■ **Work instruction**: In the material below, find the line with "samples: ~70 minutes estimated" and the line with "Normalization ✓ COMPLETE", then output those two lines and every line between them, exactly.

■ **Recorded information**:

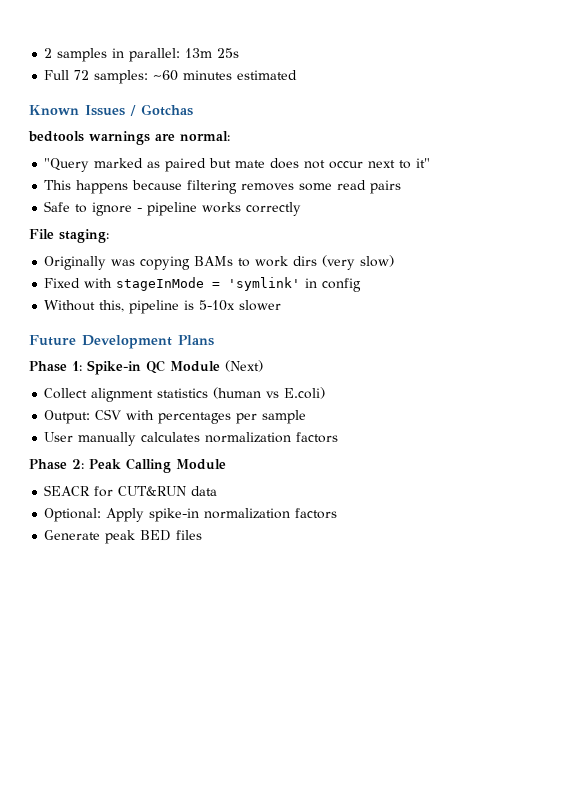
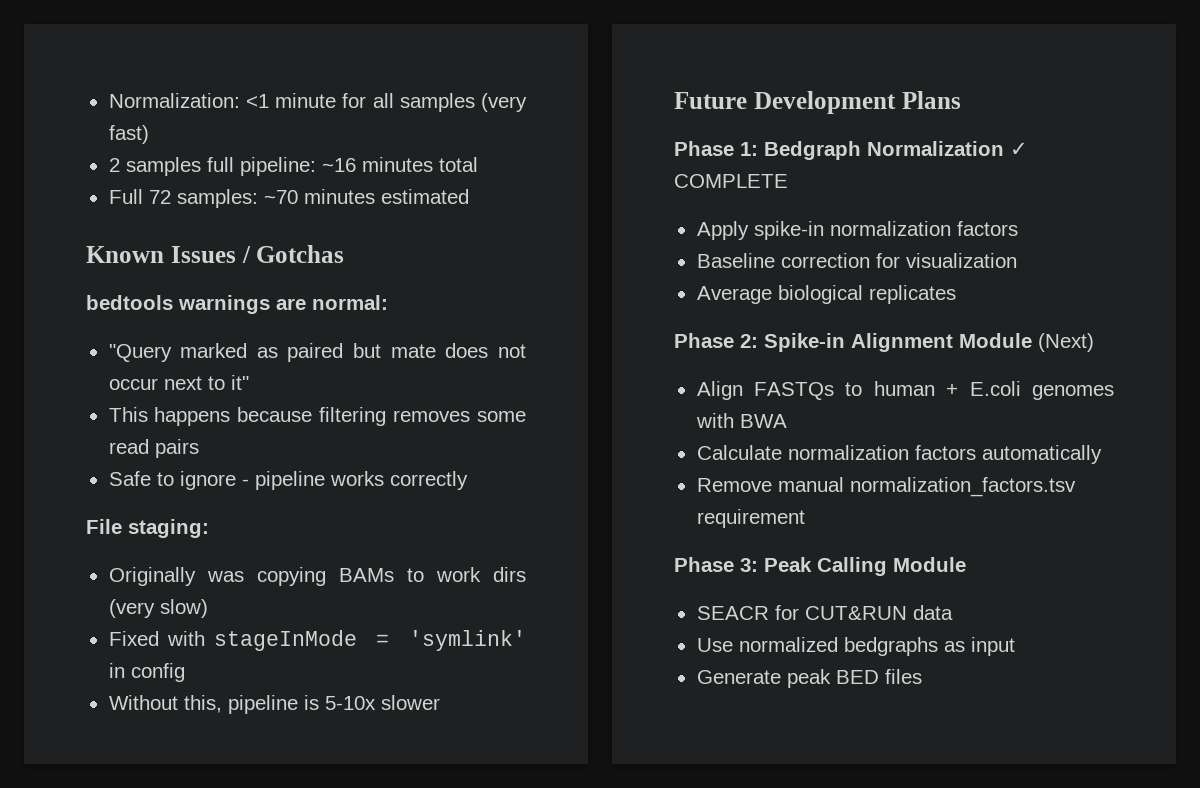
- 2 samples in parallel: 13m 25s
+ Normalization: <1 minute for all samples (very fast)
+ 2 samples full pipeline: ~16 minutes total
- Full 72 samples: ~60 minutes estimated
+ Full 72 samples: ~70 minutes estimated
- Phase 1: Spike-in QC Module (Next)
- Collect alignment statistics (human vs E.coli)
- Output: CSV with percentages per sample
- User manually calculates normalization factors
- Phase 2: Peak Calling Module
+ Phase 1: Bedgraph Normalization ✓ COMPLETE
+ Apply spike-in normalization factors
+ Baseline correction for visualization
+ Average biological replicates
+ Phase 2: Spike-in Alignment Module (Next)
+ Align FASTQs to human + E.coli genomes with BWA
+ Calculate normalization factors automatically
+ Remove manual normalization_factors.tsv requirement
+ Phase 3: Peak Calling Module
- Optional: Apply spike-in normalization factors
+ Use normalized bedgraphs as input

...

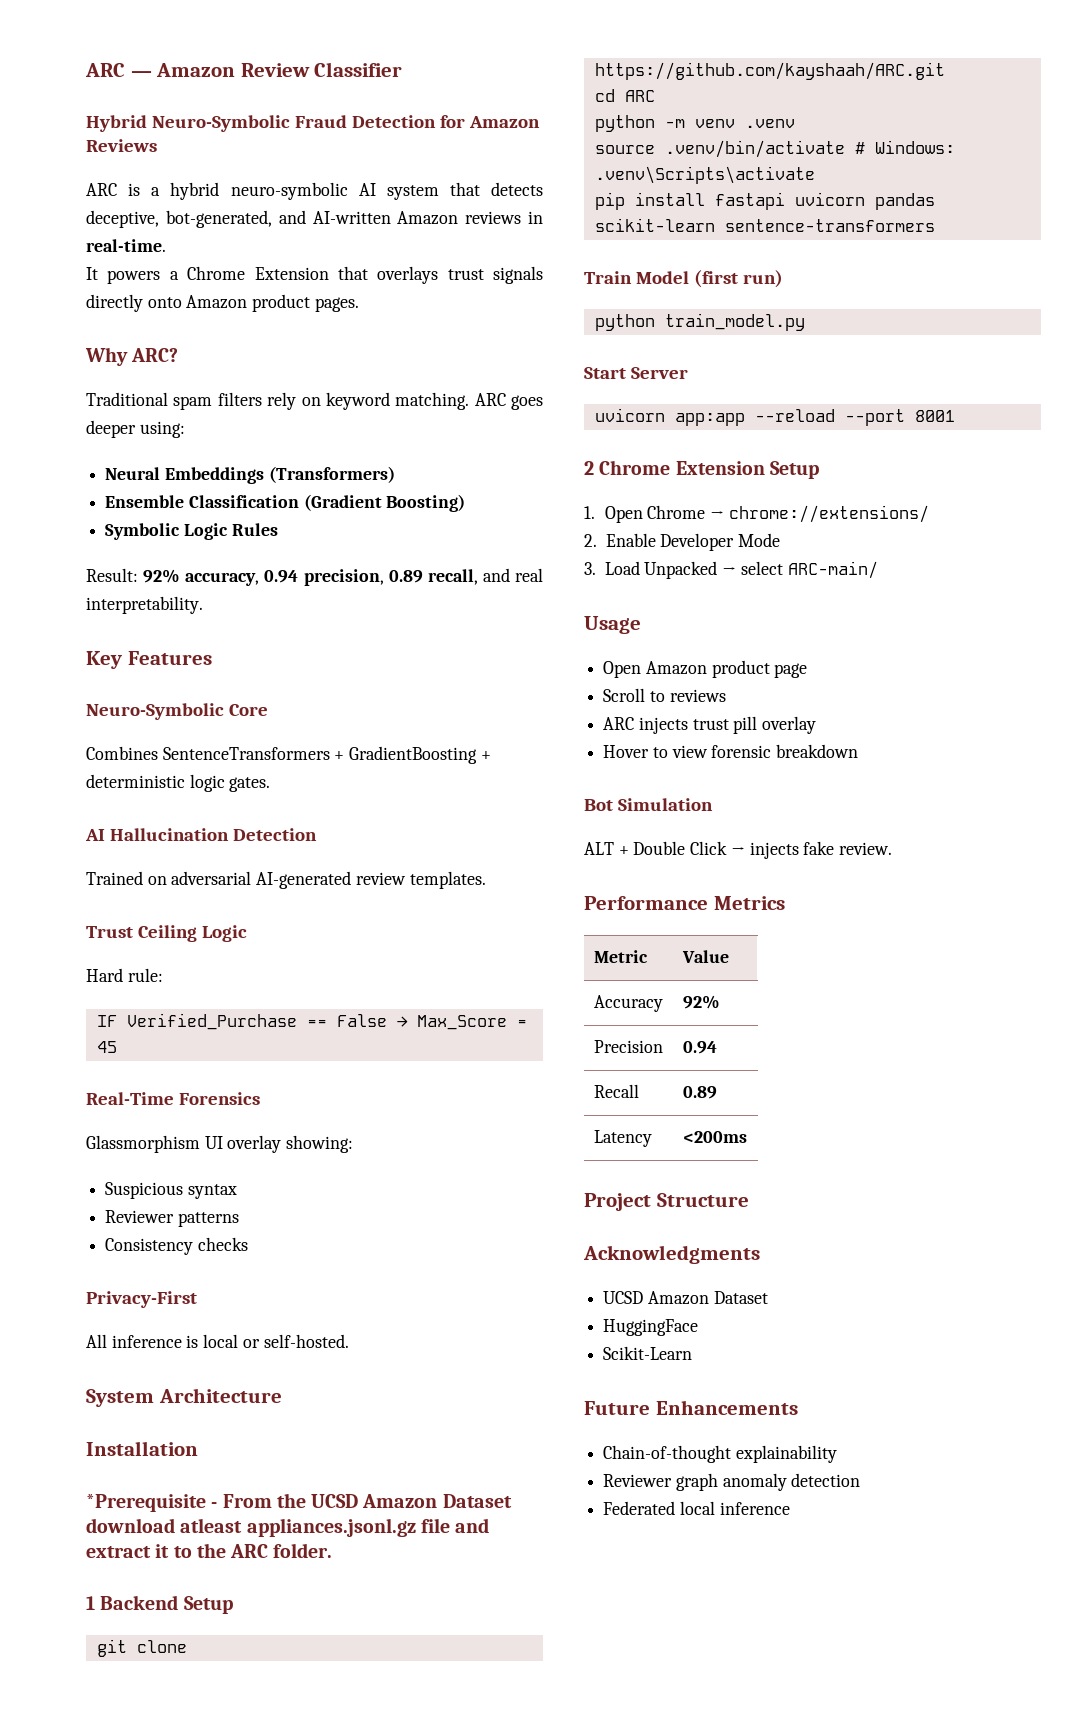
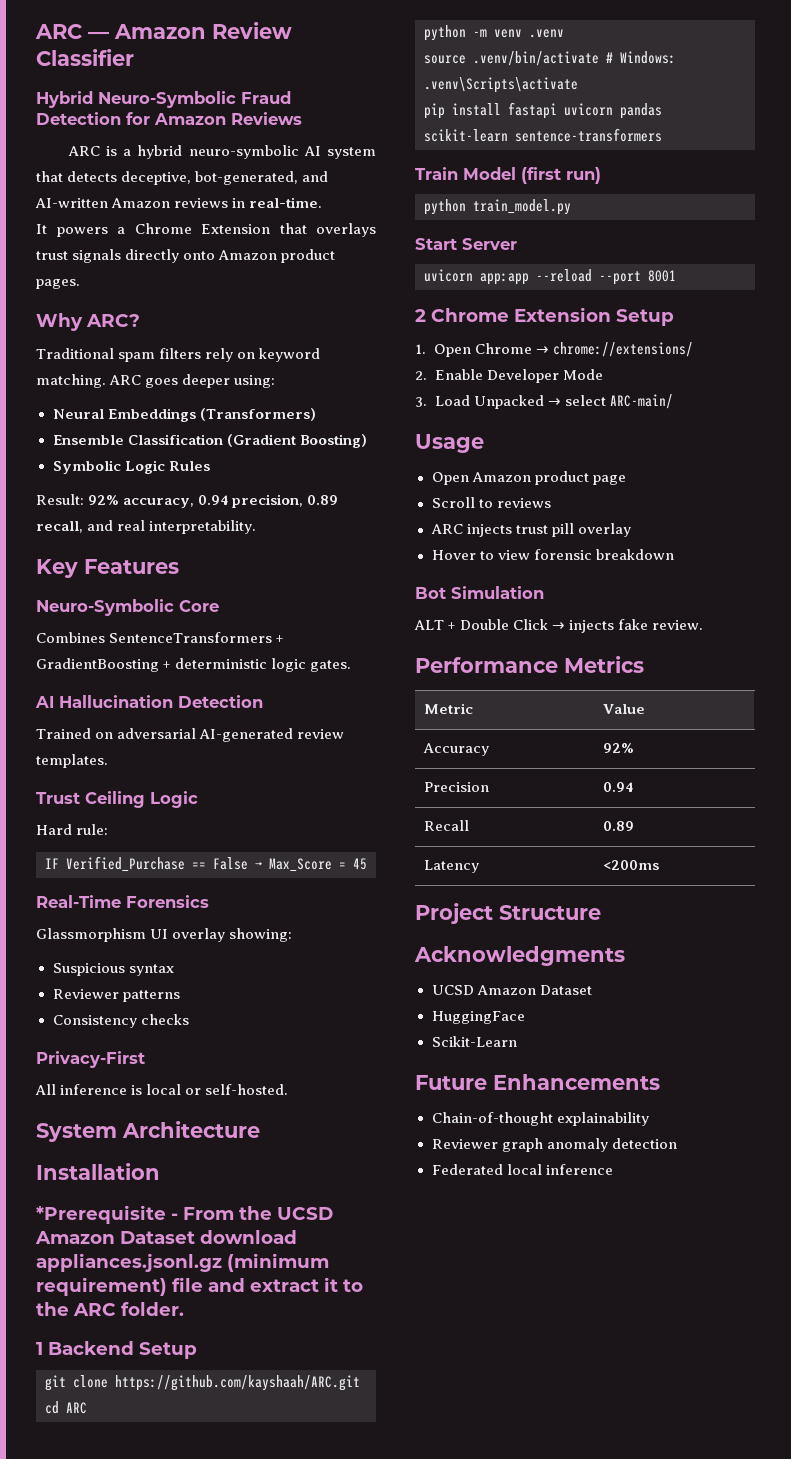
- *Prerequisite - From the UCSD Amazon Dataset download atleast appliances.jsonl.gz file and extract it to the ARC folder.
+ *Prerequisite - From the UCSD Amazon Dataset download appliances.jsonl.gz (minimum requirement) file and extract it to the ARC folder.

--

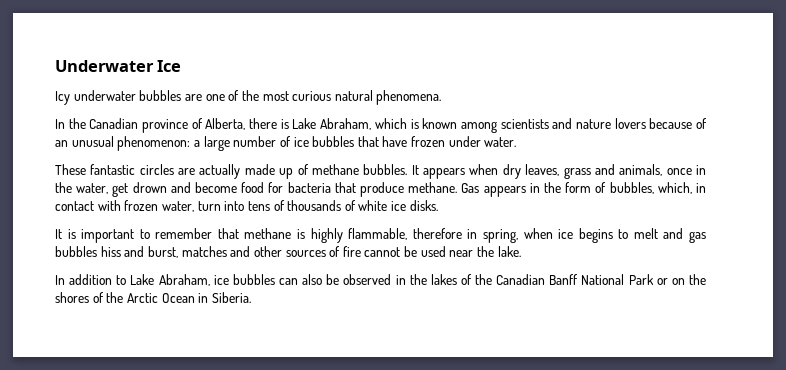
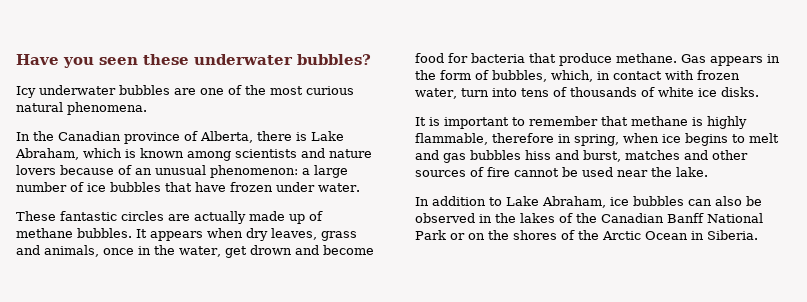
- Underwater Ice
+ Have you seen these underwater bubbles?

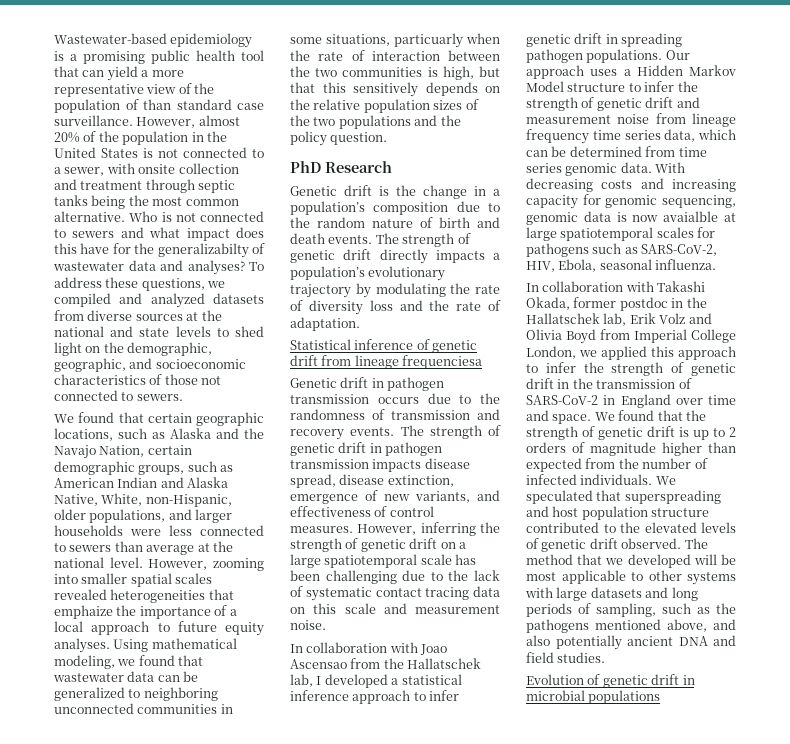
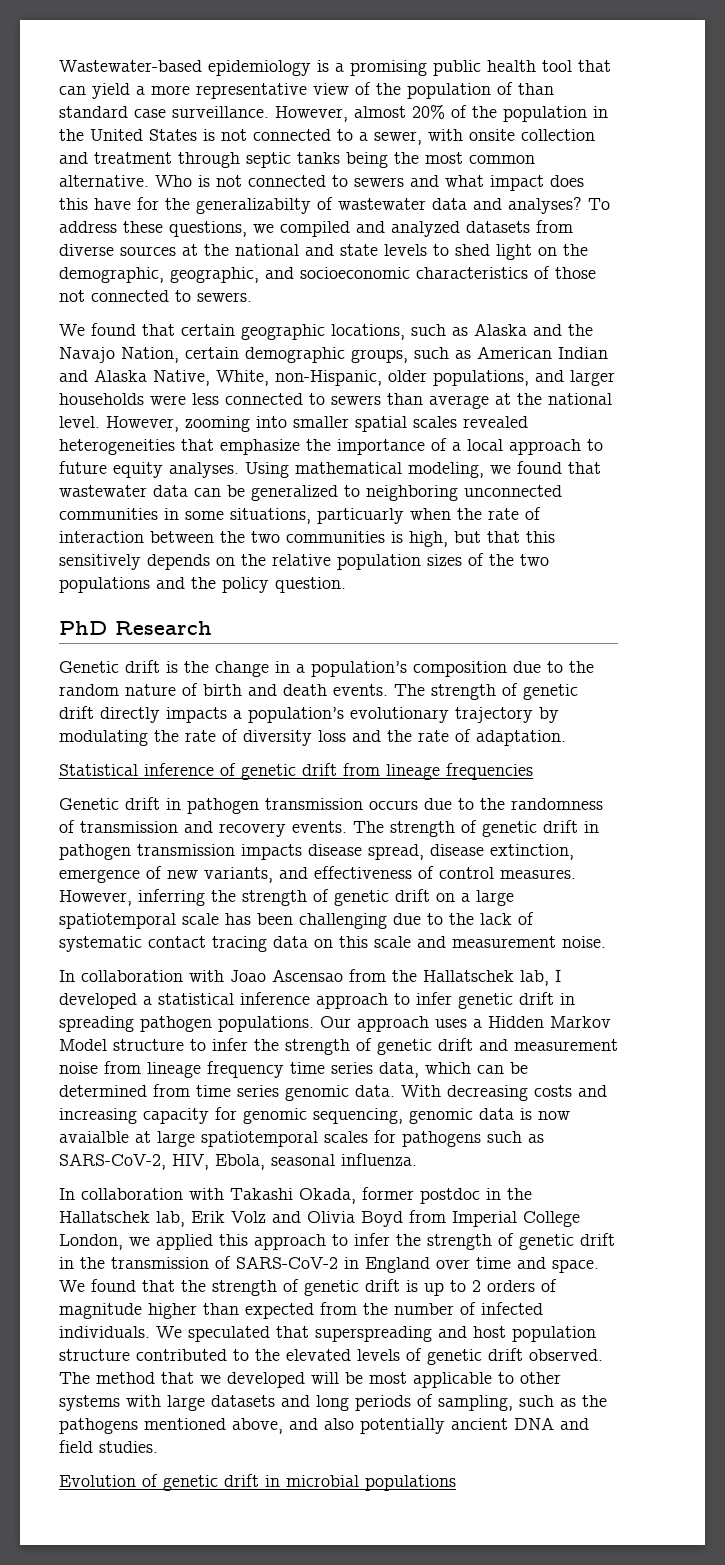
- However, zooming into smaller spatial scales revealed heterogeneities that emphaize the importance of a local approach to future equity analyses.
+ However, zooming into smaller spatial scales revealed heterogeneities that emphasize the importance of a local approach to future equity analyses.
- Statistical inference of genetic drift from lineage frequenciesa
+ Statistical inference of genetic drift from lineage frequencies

■ **Written response**:
+ Full 72 samples: ~70 minutes estimated
- Phase 1: Spike-in QC Module (Next)
- Collect alignment statistics (human vs E.coli)
- Output: CSV with percentages per sample
- User manually calculates normalization factors
- Phase 2: Peak Calling Module
+ Phase 1: Bedgraph Normalization ✓ COMPLETE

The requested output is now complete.